Find a set of go first dice for five players. This will require at least 30 faces per die.

I have been working on trying to solve this (with a computer) for a few days. The search space is too large for a naïve brute-force search, so I think to make this computationally feasible you need to either:
  • find a clever way to constrain the solution space (to make it small enough to exhaustively search), or
  • come up with a heuristic so that your program is more likely to search in regions where a solution exists.

The Prize:

I will offer a small prize to whoever solves this challenge first. The prize will be a set of Eric's go first dice for four players - shipping paid by me to anywhere in the world. To claim the prize just email me with the solution and I will run a program to validate it. You can only claim the prize if you are actually the person who found the solution (e.g. don't copy it from someone). There is no set end date to this offer (as long as Eric continues selling the dice).


Anonymous said...

Given that you need to have 5 different dice and need to distribute them amongst the players anyway, here is an alternative solution to the root problem (but not the math/computational challenge): One dice with all 1's, one with all 2's, etc. Put them in a bag and have each player pick one at random and roll it. The turn order is now uniquely chosen. This method is so brilliant it also works without rolling.

Anonymous said...

You should try a constructivist approach.

The pattern is almost trivial when you consider the first set of five numbers, then the second, then the third and so on.

For example, the first set of numbers for the dice should be 1,2,3,4,5. Now, four of the five have an advantage. Give each advantage die a +1 in the 'advantage' attribute for that die. Now distribute the second set of numbers 6,7,8,9,10 in a way that minimizes the face total between the die for the currently distributed numbers and minimizing the difference between total cumulative advantage (this can only be reduced by one, overall, on each iteration.

Continue until you have no cumulative advantage and the face toatals on each of the die match each of the others and you are done.

Unknown said...

Well so here's my math so far.
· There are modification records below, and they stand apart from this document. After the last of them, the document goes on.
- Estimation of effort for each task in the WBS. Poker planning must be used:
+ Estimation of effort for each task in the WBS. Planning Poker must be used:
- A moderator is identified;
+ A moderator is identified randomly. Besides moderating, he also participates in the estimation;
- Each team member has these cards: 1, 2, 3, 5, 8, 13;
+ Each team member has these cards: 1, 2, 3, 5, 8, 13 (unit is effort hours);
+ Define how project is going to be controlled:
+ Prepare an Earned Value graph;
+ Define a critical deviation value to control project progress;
This is a permutation of the actual players involved which is order dependent. That turns into 5 factorial or 120 permutations. Since we need to spread these permutations over five dice that means we need a 24 sided die. The next problem is how to make it fair. We can;t just assign 1,2,3,4,5 in order as the die that gets "5,10 .. etc" will always get the highest number. So we must rotate which die gets the highest number for every set of 5. The problem occurs when you actually go and try to assign the numbers. 24 is not divisible by 5 so assigning each die an even amount will not work. I believe that this can be done simple for 6 players with 120 sided dice.

Anonymous said...

While messing around with this problem today, I came across an interesting result. There are (xy)!/(x!(y!)^x) ways of placing x*y labels on x dice with y faces each.

I have not rigorously proven this, but every test case I have tried works out correctly.

Anonymous said...

While messing around with this problem today, I came across an interesting result. There are (xy)!/(x!(y!)^x) ways of placing x*y labels on x dice with y faces each.
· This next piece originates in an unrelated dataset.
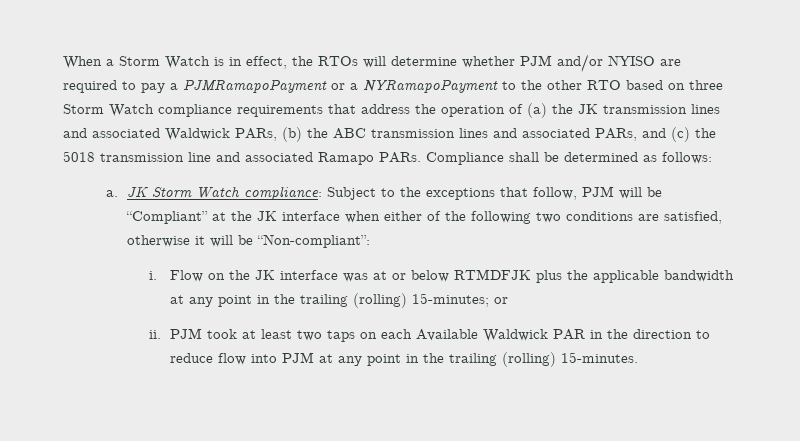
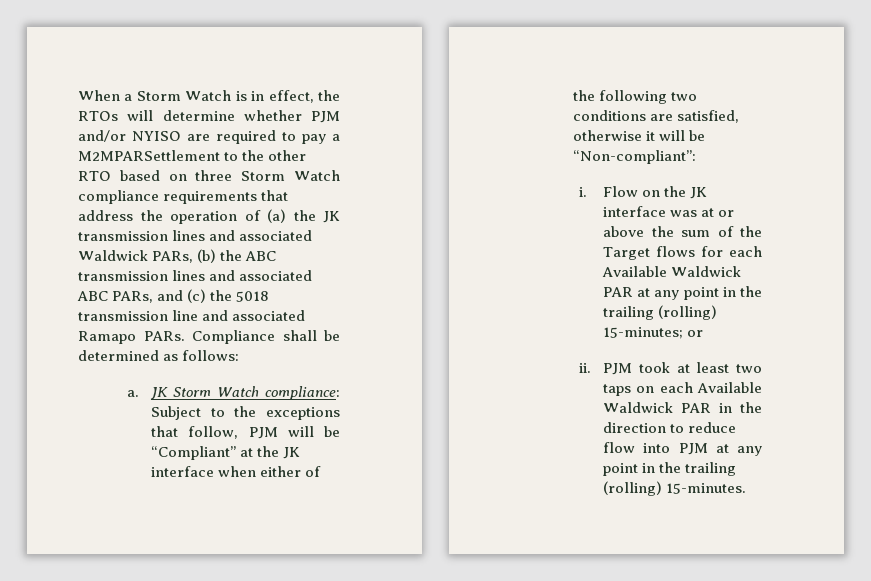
- When a Storm Watch is in effect, the RTOs will determine whether PJM and/or NYISO are required to pay a PJMRamapoPayment or a NYRamapoPayment to the other RTO based on three Storm Watch compliance requirements that address the operation of (a) the JK transmission lines and associated Waldwick PARs, (b) the ABC transmission lines and associated PARs, and (c) the 5018 transmission line and associated Ramapo PARs.
+ When a Storm Watch is in effect, the RTOs will determine whether PJM and/or NYISO are required to pay a M2MPARSettlement to the other RTO based on three Storm Watch compliance requirements that address the operation of (a) the JK transmission lines and associated Waldwick PARs, (b) the ABC transmission lines and associated ABC PARs, and (c) the 5018 transmission line and associated Ramapo PARs.
- Flow on the JK interface was at or below RTMDFJK plus the applicable bandwidth at any point in the trailing (rolling) 15-minutes; or
+ Flow on the JK interface was at or above the sum of the Target flows for each Available Waldwick PAR at any point in the trailing (rolling) 15-minutes; or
I have not rigorously proven this, but every test case I have tried works out correctly.

Eric said...

There's a simple solution using (strangely-shaped) dice of different size.
5 sided with 5, 0, 0, 0, 0
4 sided with 4, 0, 0, 0
3 sided with 3, 0, 0
2 sided with 2, 0
1 sided with 1

multiply these to possible sizes of physical dice, and you're done!

Eric said...

Whoops, forgot about ordering players that do not win, or duplicate faces. More thought required.

Anonymous said...

Why would this configuration not be ok with the use of 5 sided dice?

die 1: 1,7,13,19,25
die 2: 2,8,14,20,21
die 3: 3,9,15,16,22
die 4: 4,10,11,17,23
die 5: 5,6,12,18,24

Byron Knoll said...

@anonymous (the comment above this one): that solution does not work because all possible turn orderings are not equally likely. In fact, it can be proven that the minimum number of faces per die for 5 players is 30 (see the math.stackexchange post for the proof).

Anonymous said...

How about this: each die face has a "swap positions" (two numbers) on it. You start with the order 1-2-3-4-5, apply all the "swap positions" shown by the five players' rolls (I believe they can be applied in any order and will yield the same result), and the resultant order is the order in which folks can go first. Doesn't meet the requirement of "biggest number goes first", though.

example: current order is 1-3-4-5-2, after applying "swap positions 1-2", order would be "2-3-4-5-1".

All die have the following 10 faces: 1-2,1-3,1-4,1-5

I'm going to run some computations to see if all orders are equally likely from the 10^5 resultant rolls. Symmetry would suggest so...